Not of the thrills and chills, page-turning kind, but puzzlements of the head-scratching kind.
I might have missed seeing the odd kink in this limb of the Hornbeam (Carpinus japonica), had I not been doing some pruning. As taught by Mike Smith at Joy Creek, it requires careful consideration and active looking to do it right. I spared this limb so I can keep an eye on it just to see if it has any more nature-defying tricks to perform.
This was supposed to be a regular bearded iris, but instead put forth these strange, spidery forms. It at least sticks to the expected color, which is more than I can say of some.
Every year, I find one or two broken stems on Hemerocallis ‘Still Life’. It strikes me as odd: if the deer had taken a liking to it, or if they were simply blunderbussing around, I would expect more damage. Maybe the young ones are going through their vandal stage.
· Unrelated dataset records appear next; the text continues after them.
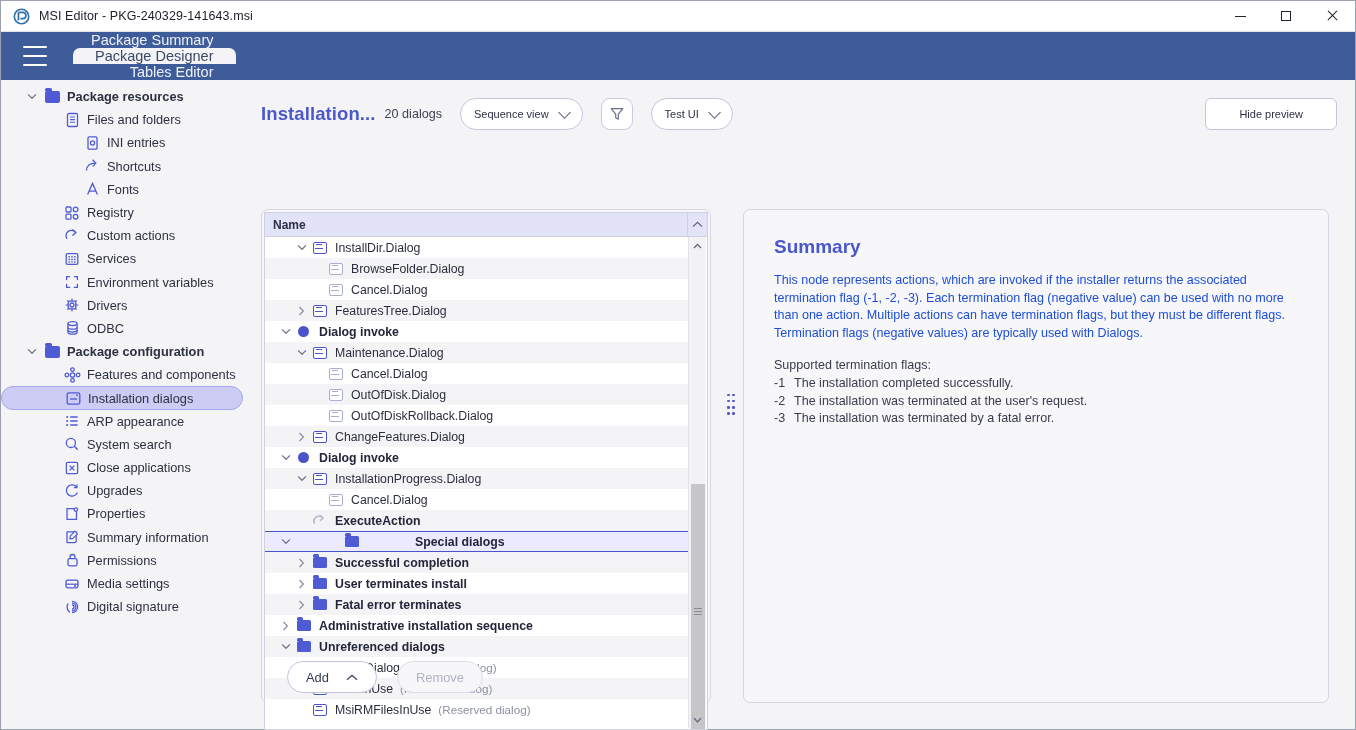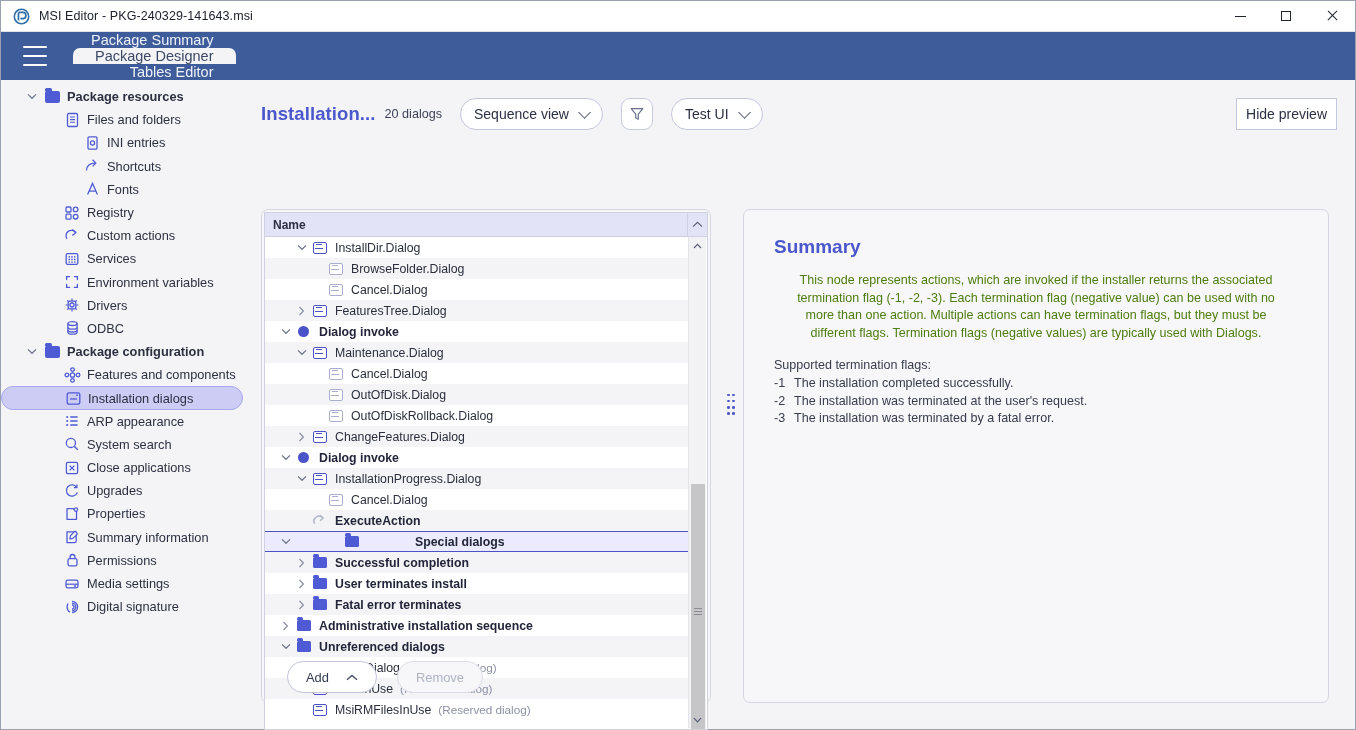"Sequence view" .pill { font-size: 14px -> 11px }
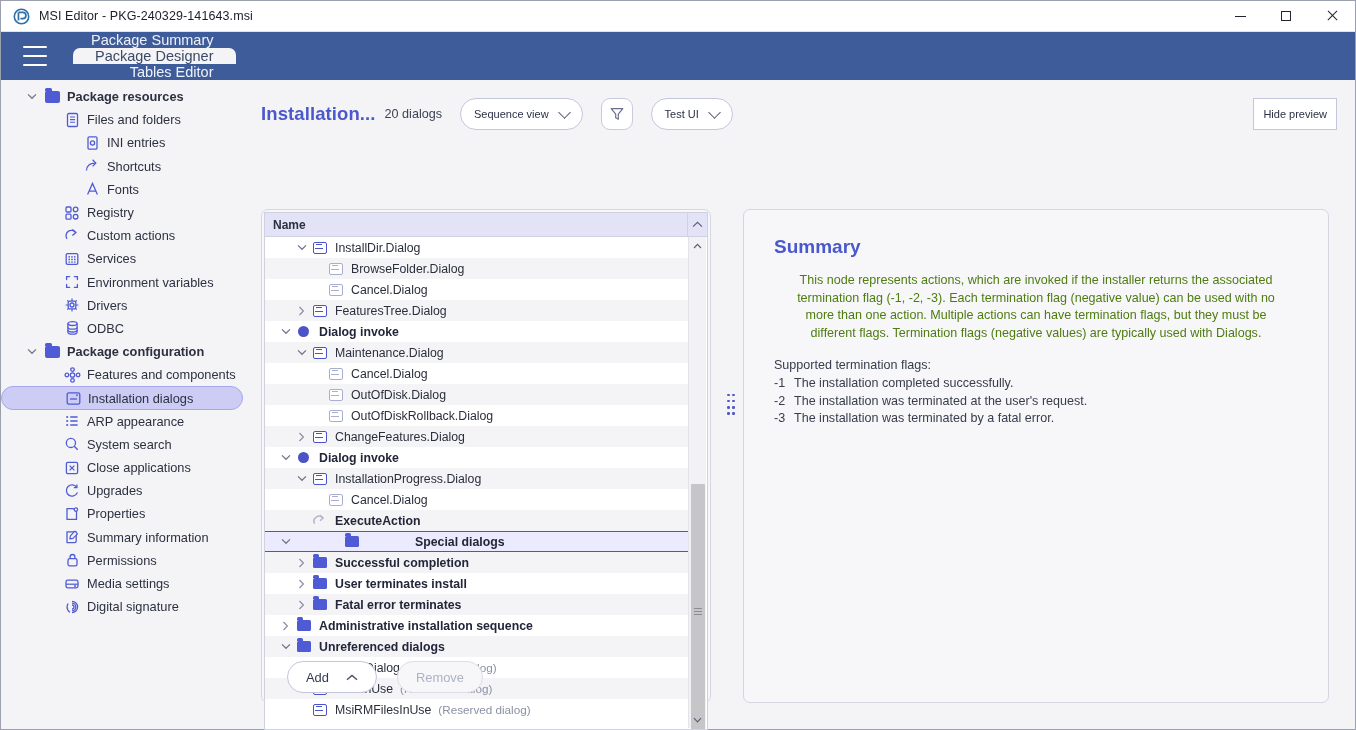"Hide preview" div.pill { border-radius: 0 -> 6px; padding: 0 9px -> 0 33px }
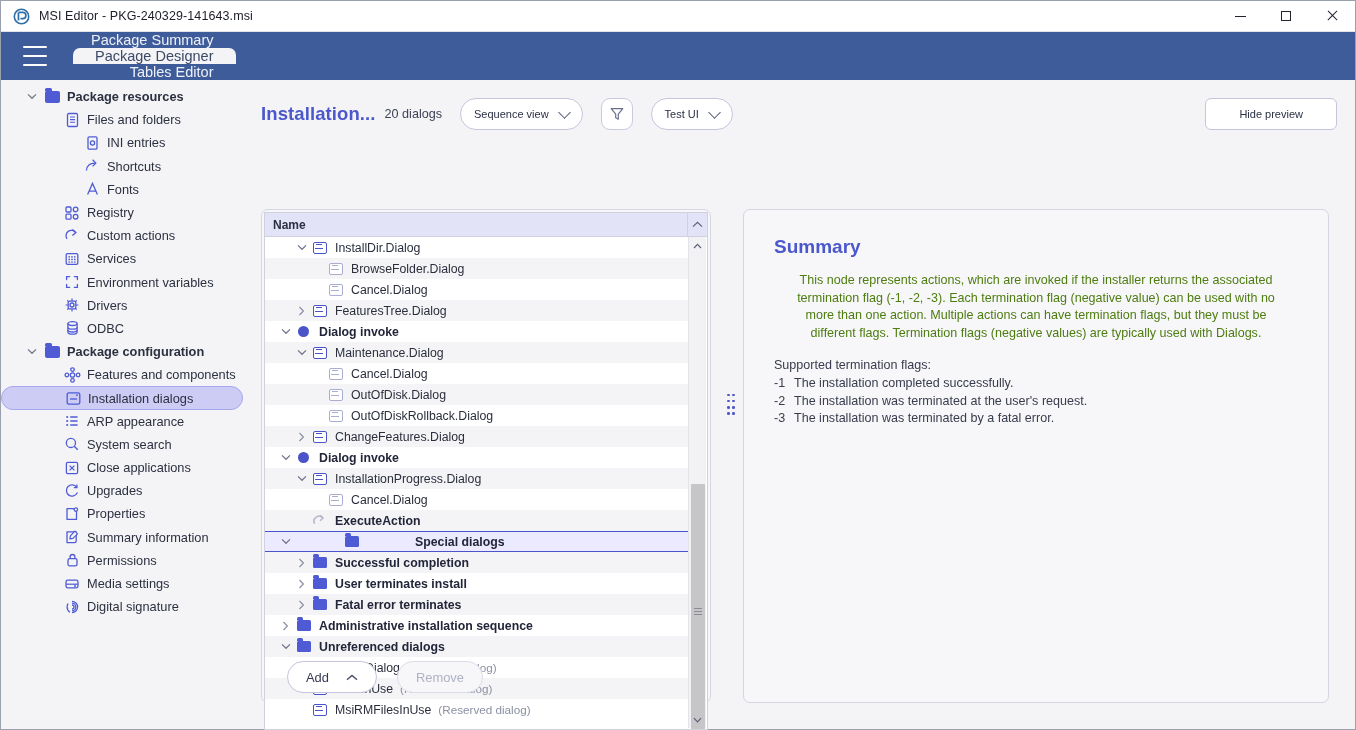"This node represents actions, which" .sum-p { color: #4d7c0f -> #1d4ed8; margin: 0 12px 15px -> 0 0 15px; text-align: center -> none }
I brought them in to put in a vase. I don’t know if such tight buds will ever open, but it’s worth a try.
There is a red rose bush right outside the front deck. Its flowers are so heavy that they weigh down the branches, so I pick them in bud to enjoy the heady fragrance. The top leaf is what to expect from a rose. The bottom one, instead of individual leaves, has three that have fused to form a single leaf…haven’t seen that before.
The rains have weighted down the Phsocarpus opuntifolius ‘Summer Wine’ to the point where it is smothering all the pretty little things that were so carefully planned to coordinate with its bloom cycle. Instead of an upright fountain, it has assumed the persona of a cascading waterfall, drowning everything in its path. Of course I failed to photograph this area when everything was in perfect balance.
I ordered some unusual seeds and babied them along until they looked like the Nicotiana glauca on the right. So far, so good. I set most of them outside my studio door to harden off and look, on the left, at the bloody stumps that remained when I brought them back in for the night.
The plot thickens: Nicotiana glutinosa put directly in the ground suffered only minor damage.
The Castor Bean seedling on the left may be protected by the fact that it is highly poisonous. The Lion’s Tail on the right, though, seems every bit as tender and succulent as the Nicotianas that were right beside them.
Hostas have a reputation for attracting slugs, but they remain pristine while poor, innocent Iris confusa shows all the signs of recent ravishment.
In the “best laid plans” category, the one Sedum makinoi ‘Ogon’ is out-competing the two Laurentia fluviatilis, and the whole ground cover thing overpowers the Nandina domestica filamentosa that was supposed to be the star of this composition.
And the Campsis tagliabuena ‘Madame Galen’ that was meant to drape itself over the top of the fence is instead throwing up suckers all over the place.
All of my Kniphofias to date have been evergreen, so when K. multiflora disappeared I gave it up for lost and stuck some K. ‘Percy’s Pride’ in that bed to take its place. Now I see a fresh shoot poking its nose up through Percy’s strappy foliage. It will be interesting to see if/how these two learn to cohabit.
Some of the surprises are happy ones. This Astrantia, having occupied this spot in solitude for many years, is suddenly giving birth to a bunch of young-un’s. Yep, the garden throws new mysteries my way almost every day, and I wouldn’t have it any other way. How about you? Is your plot plotting to stump you in new and intriguing ways? Are any of my mysteries ones you have already unraveled? Do tell!